Lesson 5, “Regression,” jumps into the mechanics, and also the math and programming, of machine learning techniques, starting with what is called supervised learning and its most famous representative, linear regression. You do not need to be a mathematician or a computer programmer to understand this lesson and the following ones, but you will learn the tools to really understand what machine learning does and how it does it, so you can explain it or implement the techniques yourself.
Lesson 6, “Classification,” goes a little bit deeper and looks at cases where you are just asking the machine to help you organize your data in groups: Are these cherries ripe or not? Is this mysterious cake a muffin or something else? Is this next customer likely to buy a product from your store or not? These are the types of questions this lesson tackles, with classification techniques such as the Sigmoid function and support vector machines, as well as a technique called random forests.
Lesson 7, “Unsupervised Learning,” examines issues where you do not know the answer. There is some data, and you want the machine to help you know what there is to know about this data. This kind of technique is called unsupervised learning because you cannot do much to help the machine find the useful information in the data. However, the machine can help you find patterns, things that look alike, and this is what unsupervised learning is about. This lesson looks at K-means, DBSCAN, and a few other of these unsupervised techniques, as usual giving you the principles, some elements of the math, and some implementation examples to guide you.
Lesson 8, “Deep Learning,” covers deep learning and neural networks. These names are hyped in the media, and in this lesson you learn what they really do, how they really work, and why they are successful, so you can start implementing artificial neural networks and convolutional networks to recognize images and other things.
Lesson 9, “Advanced Algorithms,” explores some advanced machine learning algorithms that are designed to solve two of the key problems faced by data scientists: how to deal with data in a huge number of dimensions and how to train your model when you have only a small amount of data. This lesson explores the principal components analysis algorithm and Bayesian inference, or statistical learning.

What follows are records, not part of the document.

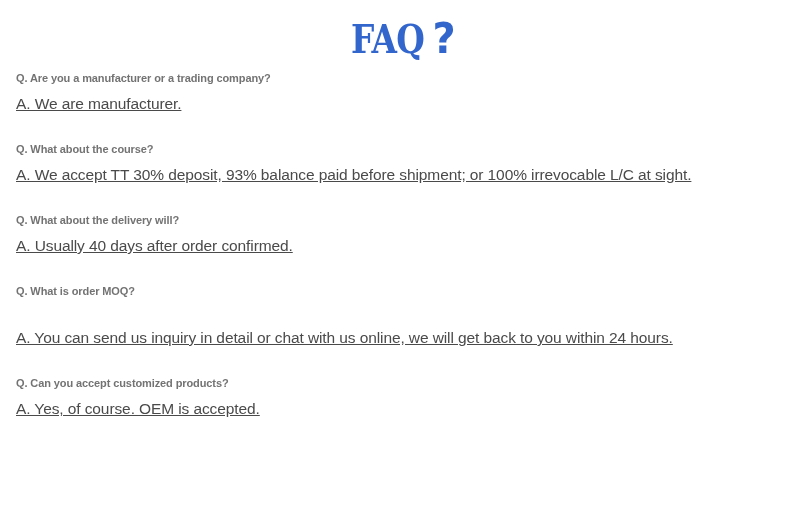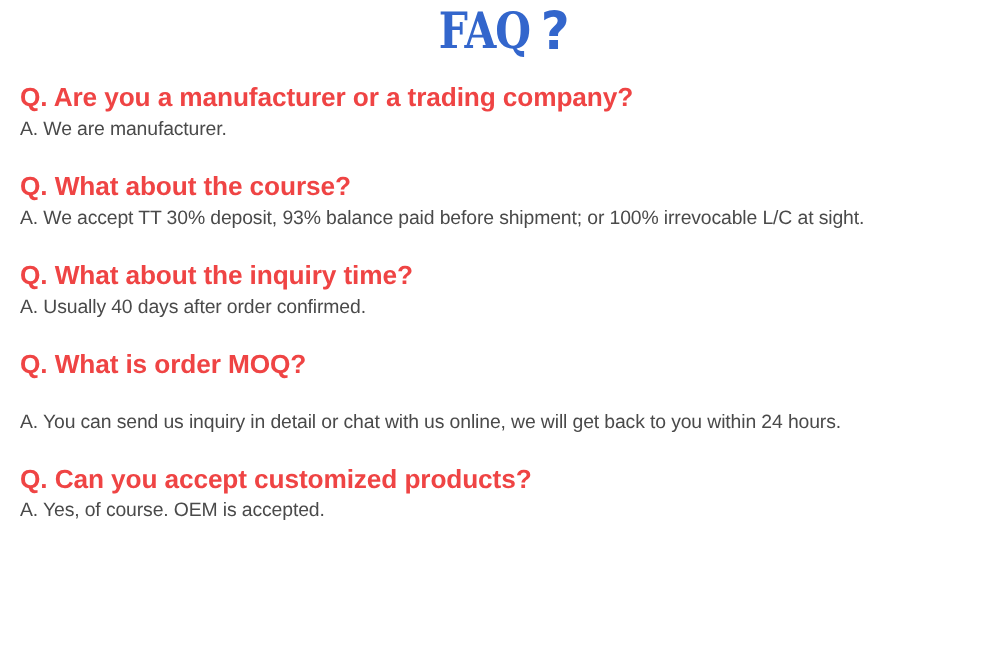--- a/index.html
+++ b/index.html
@@ -26,7 +26,7 @@
   .faq-title {
     width: 100%;
     text-align: center;
-    padding-top: 2px;
+    padding-top: 16px;
     height: 56px;
     box-sizing: border-box;
     white-space: nowrap;

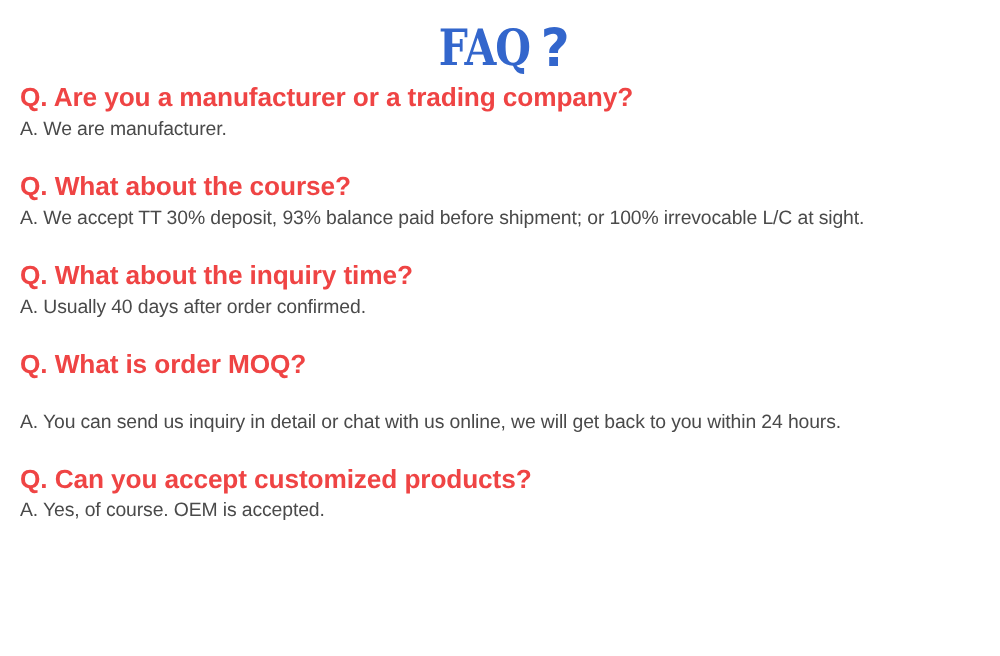--- a/index.html
+++ b/index.html
@@ -69,9 +69,9 @@
   }
 
   .qa-question {
-    font-size: 21px;
+    font-size: 11px;
     font-weight: bold;
-    color: #ef4444;
+    color: #737373;
     line-height: 25px;
     margin: 0;
     letter-spacing: -0.1px;

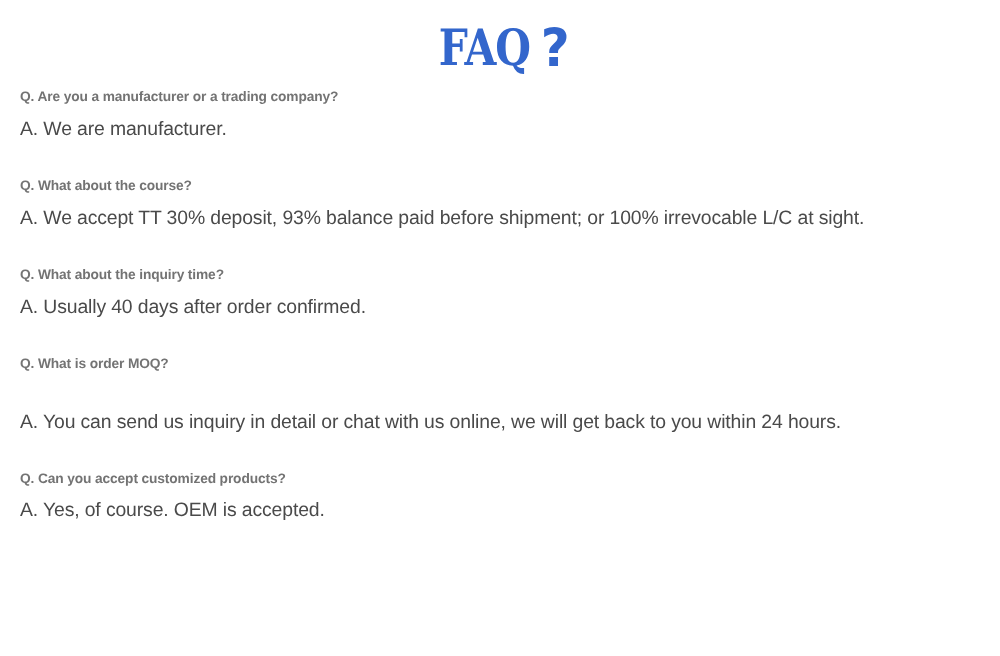--- a/index.html
+++ b/index.html
@@ -85,6 +85,7 @@
     margin: 0;
     letter-spacing: -0.1px;
     max-width: 784px;
+    text-decoration: underline;
   }
 </style>
 </head>

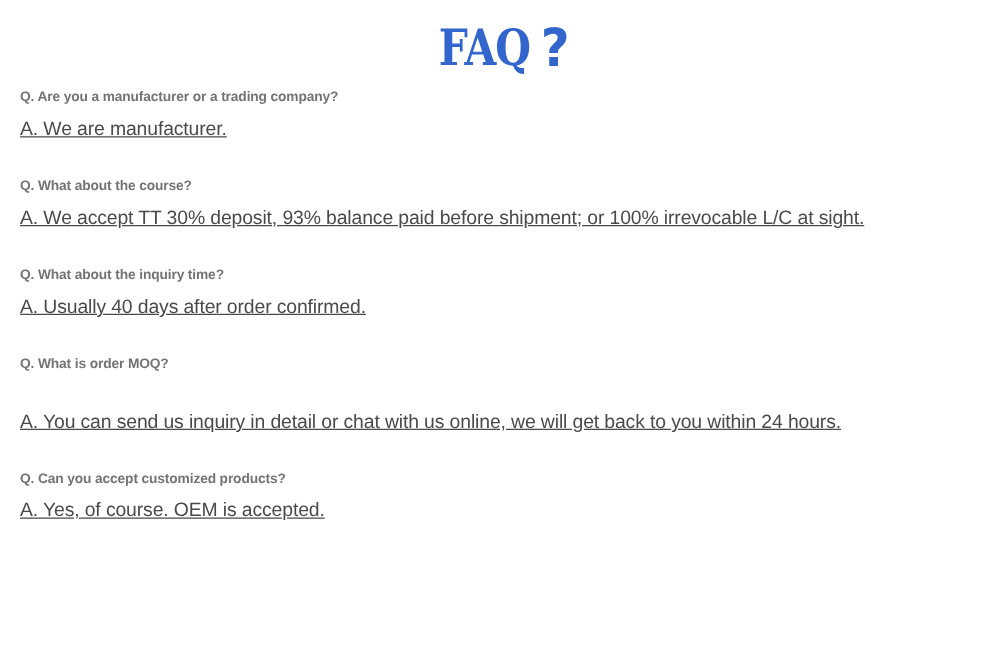--- a/index.html
+++ b/index.html
@@ -110,7 +110,7 @@
     </div>
 
     <div class="qa-group">
-      <p class="qa-question">Q. What about the inquiry time?</p>
+      <p class="qa-question">Q. What about the delivery will?</p>
       <p class="qa-answer">A. Usually 40 days after order confirmed.</p>
     </div>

Lesson 10, “Deployment Considerations and Future Directions,” outlines what you need to know to implement an ML project. This lesson explores some of the common and popular frameworks, including TensorFlow and Pytorch, as well as how to implement ML workloads on physical hardware by exploring hardware acceleration techniques using graphical processor units, or GPUs. This lesson closes out the video course with a look at some of the future directions of AI and ML and a glimpse of where it will take us in the future.